» **Directions for this task**
Go through the listing below, count the lines that contain "none", and state the number alone.

» **Data shown**
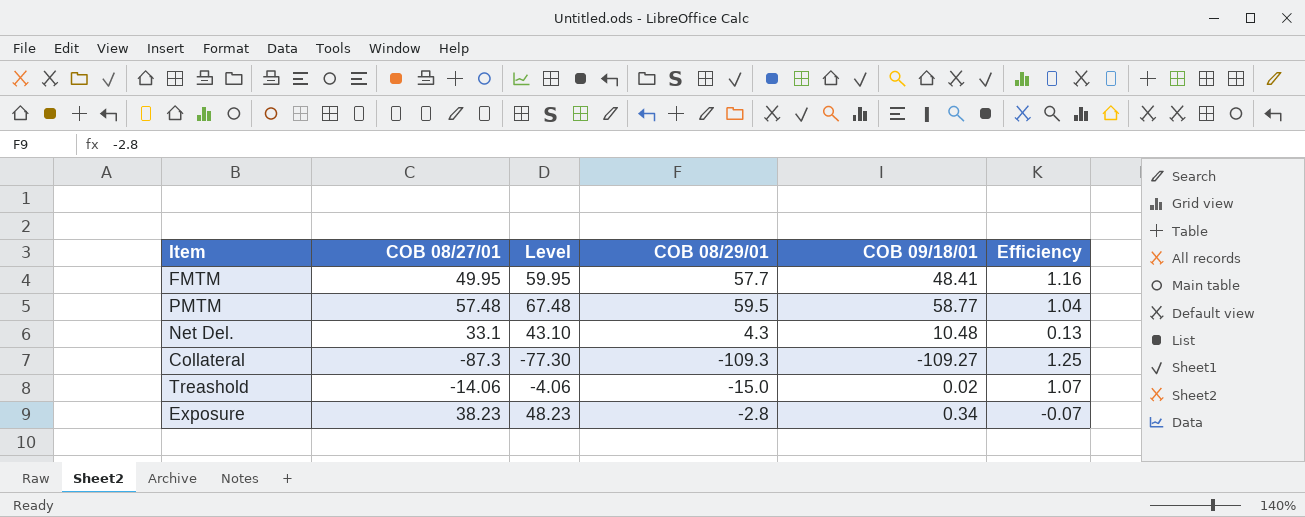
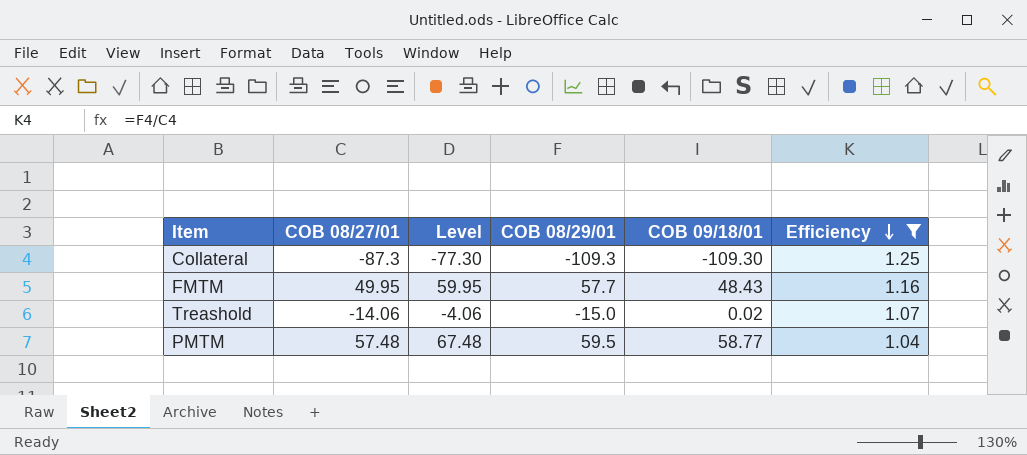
filter: none -> Efficiency >= 1.04
row order: none -> Efficiency descending
Collateral | COB 09/18/01: -109.27 -> -109.30
FMTM | COB 09/18/01: 48.41 -> 48.43

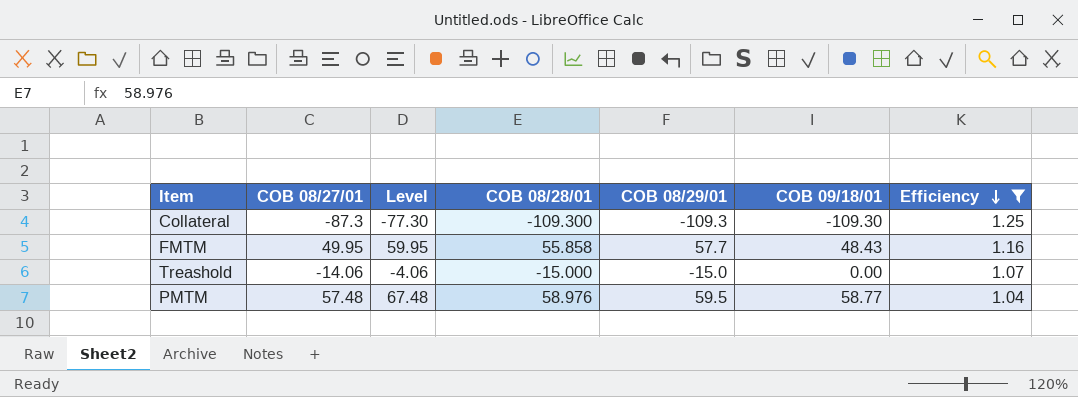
column COB 08/28/01 | position: none -> 4
Treashold | COB 09/18/01: 0.02 -> 0.00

» **Result of the task**
3